### Supplied records
____

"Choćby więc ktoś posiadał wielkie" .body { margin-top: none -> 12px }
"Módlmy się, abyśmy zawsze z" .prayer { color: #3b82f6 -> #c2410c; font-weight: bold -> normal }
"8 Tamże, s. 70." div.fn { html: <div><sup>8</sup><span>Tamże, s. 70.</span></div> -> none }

____

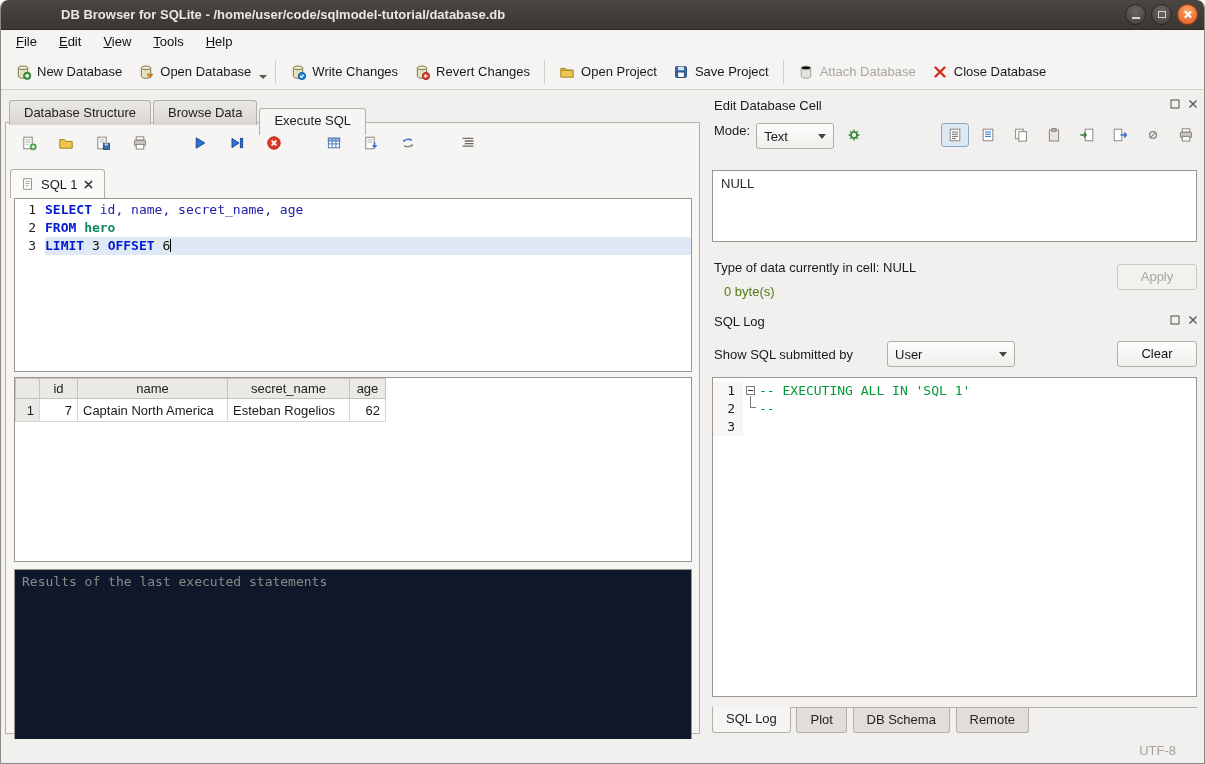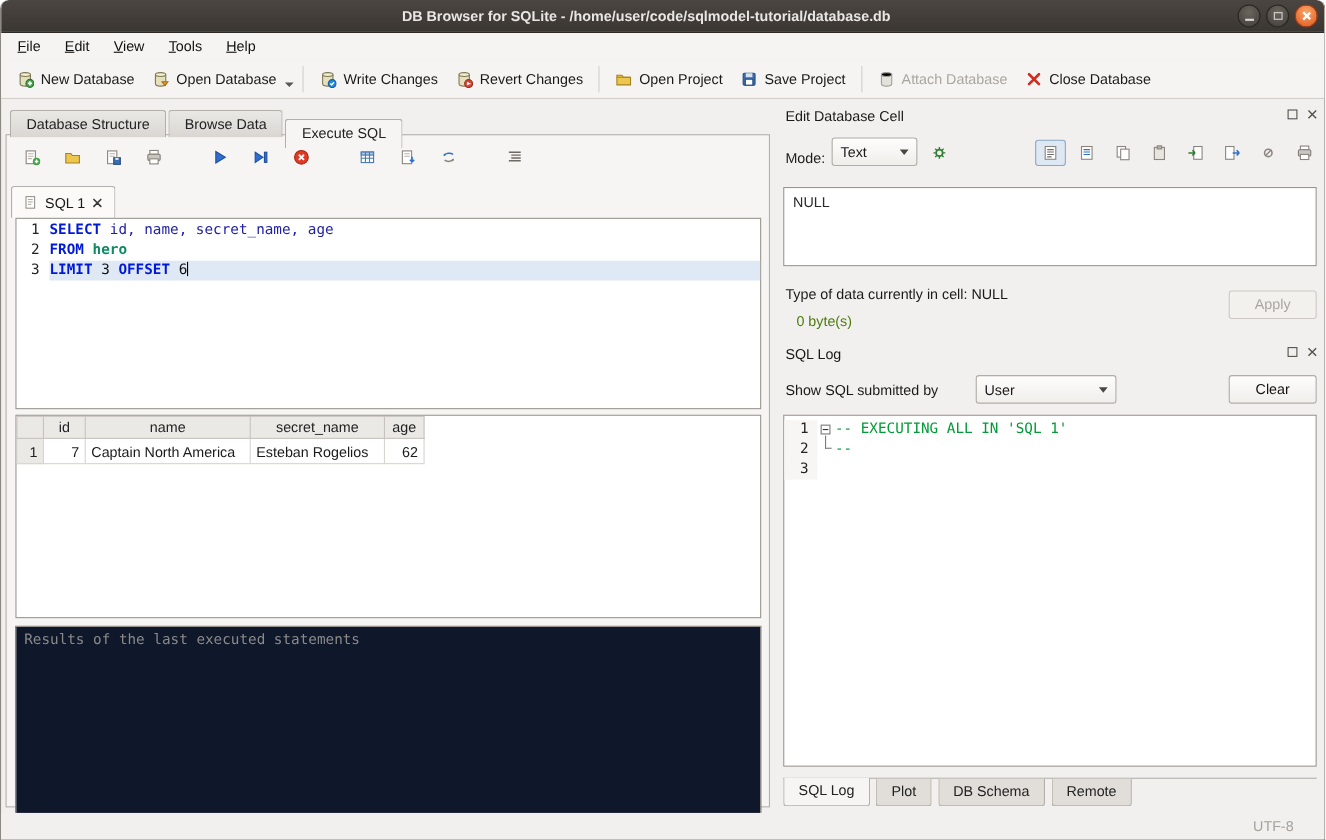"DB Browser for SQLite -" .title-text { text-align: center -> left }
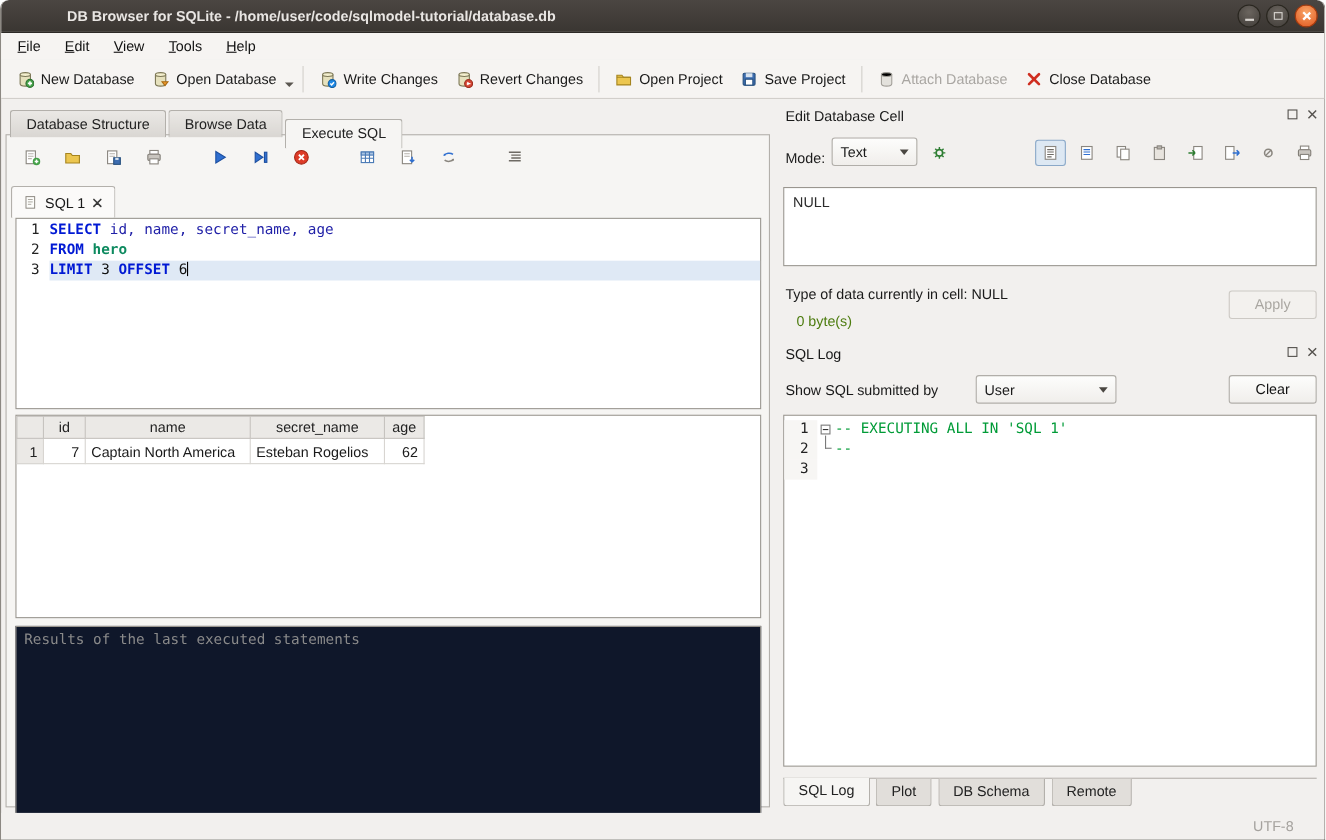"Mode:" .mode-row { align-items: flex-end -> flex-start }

____

Please go over the data above and copy each line with "none" in it.

### Solution
"Choćby więc ktoś posiadał wielkie" .body { margin-top: none -> 12px }
"8 Tamże, s. 70." div.fn { html: <div><sup>8</sup><span>Tamże, s. 70.</span></div> -> none }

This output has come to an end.